Does this formula hold in general? From the fact that $\|x\|^{\alpha}$ is smooth outside the origin the above formula should hold on $\mathbb R^2 \setminus \{0\}$, but what about the singularity at $0$?
This result holds at least for $\alpha>0$. I will describe the method that allows to make an analysis even in the case of arbitrary dimension. Denote $\vec r=(x,y)$, $r=\|\vec r\|$.

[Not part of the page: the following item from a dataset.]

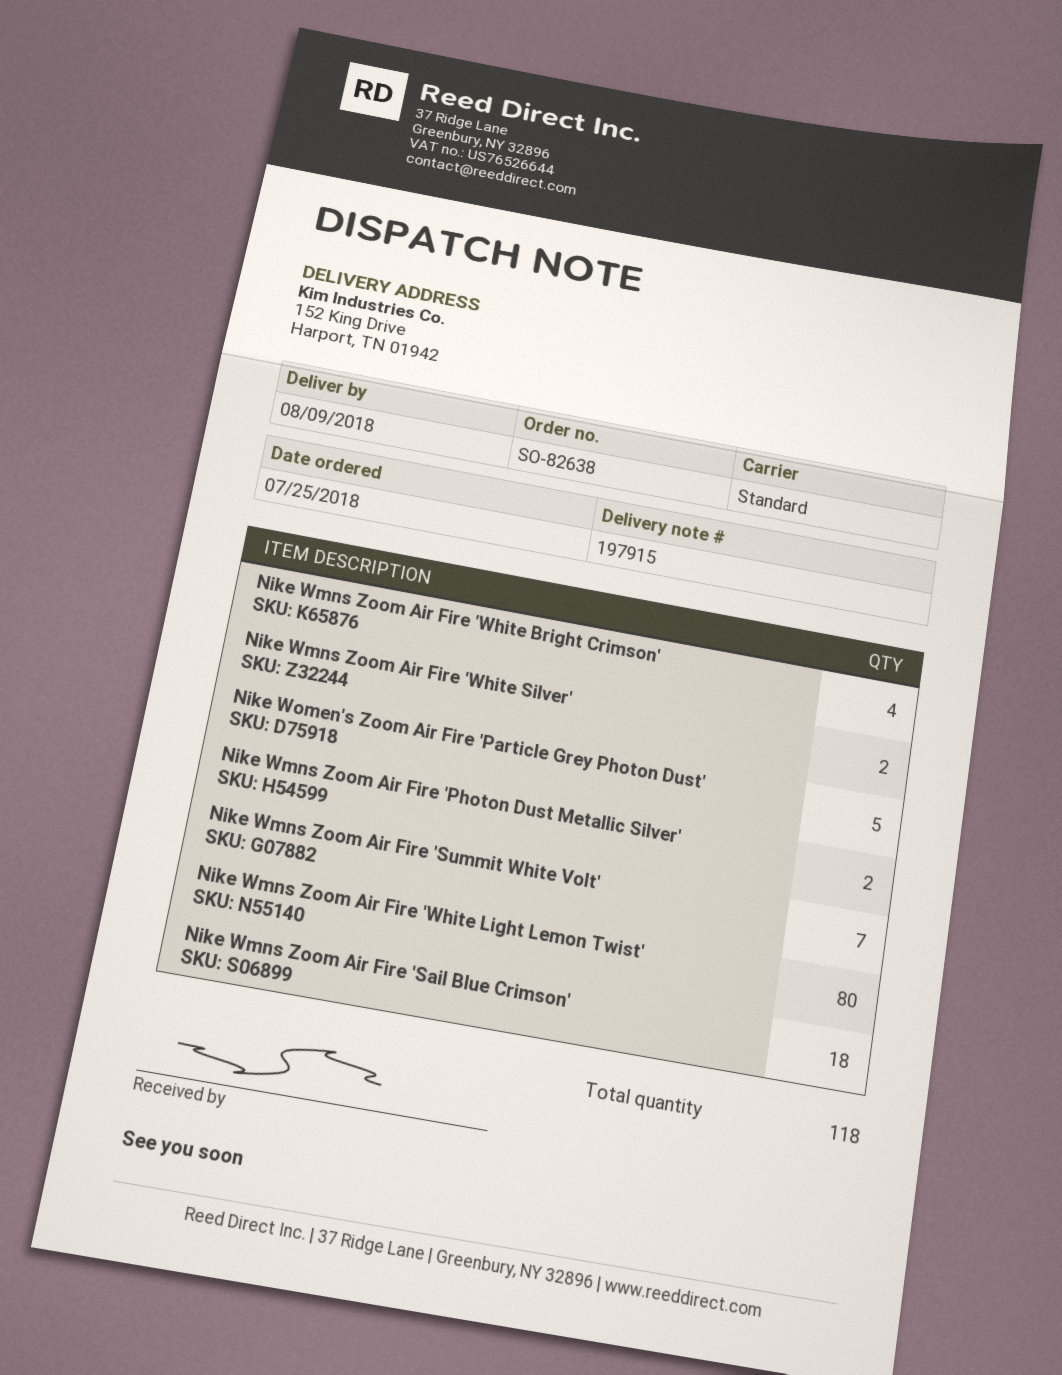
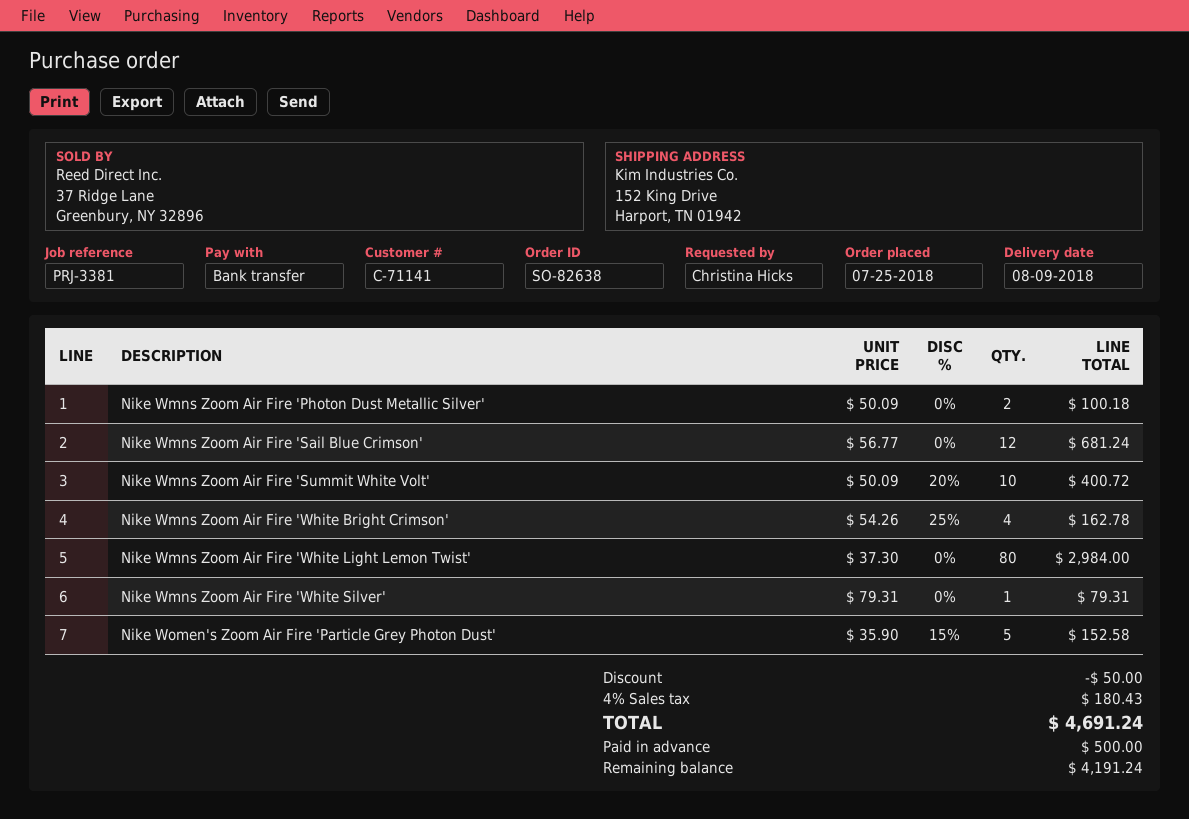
Nike Wmns Zoom Air Fire 'White Silver': 2 -> 1
Nike Wmns Zoom Air Fire 'Summit White Volt': 7 -> 10
Nike Wmns Zoom Air Fire 'Sail Blue Crimson': 18 -> 12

First element: let the function $f_\epsilon\in L^1_{loc}(\Bbb R^2)$ be given by $$f_\epsilon = \begin{cases}r^\alpha,&r>\epsilon,\\\epsilon^\alpha,&r\le\epsilon. \end{cases}$$ We claim that $f_\epsilon\to r^\alpha$ in the sense of distributions. Indeed, this sequence converges in the sense of $L^1$, hence also in the sense of $D'$.
Second element: if a sequence of distributions converge $T_n\to T$, then $\Delta T_n\to \Delta T$. This is a basic result from theory of distributions.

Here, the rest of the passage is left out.